Patrick Tribett is the poster boy for pwnage. Tribett had a pretty bad addiction to huffing spray paint to get high (never tried it, but that does not sound like fun). He was such a mess that he walked in to a Bellaire, Ohio general store looking for another round. The owner called the cops, who came to the scene. They suspected Tribett of unlawful abuse of inhalants.
Of course, the investigation didn’t take too long — given the gold paint all over his high as a kite face. His mugshot made The Smoking Gun (never a good thing) and the ensuing hilarity made Tribett the “gole paint guy” — yep, Tribett became his very own internet meme. Even after that, he got busted huffing paint again.
I am not writing this piece to pile more shit on poor Mr. Tribett. Actually, the guy seems to have gotten his act together. Yay Gold Paint Guy!

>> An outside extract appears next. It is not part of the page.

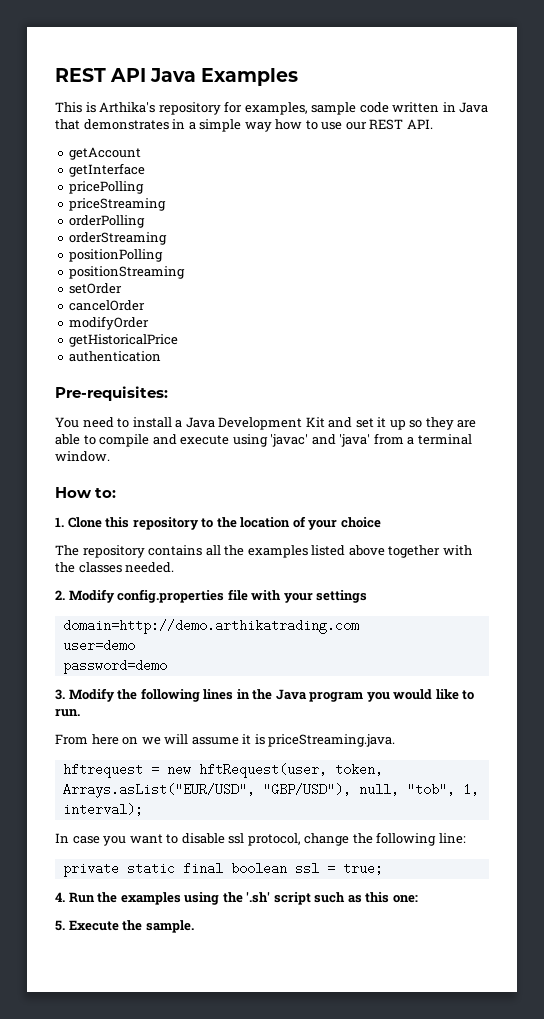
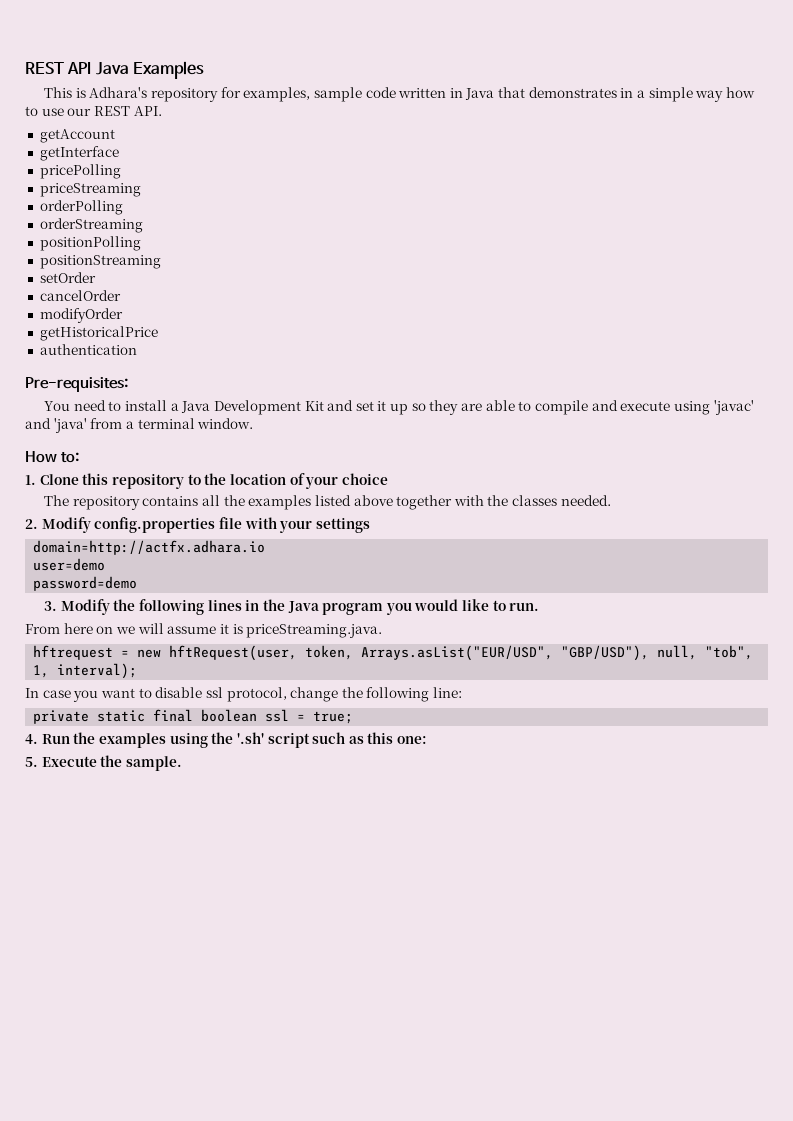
[99,102,156,113] Arthika's -> [89,87,148,98] Adhara's
[62,619,359,634] domain=http://demo.arthikatrading.com -> [33,540,266,555] domain=http://actfx.adhara.io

And even better… he’s given me fodder for a Right of Publicity Law post!!! Thanks Gold Paint Guy!
It turns out that Tribett is planning to file a lawsuit against Amazon, Cafe Press, and Hot Toys (source). Normally, this might be where I call him an asshat, but I am not going to do that this time. Tribett might very well have a legitimate case.
Tribett isn’t suing everyone who used his mugshot. If he did, that would land him an asshat award, because we have a right to use that picture — and we have a right to use that picture to mock him. All the websites devoted to him are First Amendment protected. All of these uses are a-ok. The photograph would not be protected by copyright, as it is automatically in the public domain.
But, everything changes when you start making t-shirts and mugs of the guy.
Yes, a little cottage industry started running after Mr. Tribett’s unfortunately hilarious mugshot started flying around cyberspace. I wouldn’t imagine that it contributed a lot to the economy, but I am sure that a few people made a few bucks off of him — and now Tribett wants his cut. And under the law, he’s got a point.
Publicity rights give a person the right to profit from the commercial exploitation of his or her image, likeness, or name. That’s why you can’t just slap a picture of Tiger Woods on a box of condoms, and you can’t slap my picture on an ass kicking machine without paying for the privilege. Not all states protect publicity rights, but they are recognized by statute or common law claims in at least 30 states. Mr. Tribett’s West Virginia does not have a ROP statute, but the state common law recognizes it. See Curran v. Amazon.com Inc., 36 Media L. Rptr. 1641 (S.D. W.Va. Feb. 19, 2008) (justia file)
Good luck to Mr. Tribett in his quest for extended sobriety. I am looking forward to seeing how his ROP case goes.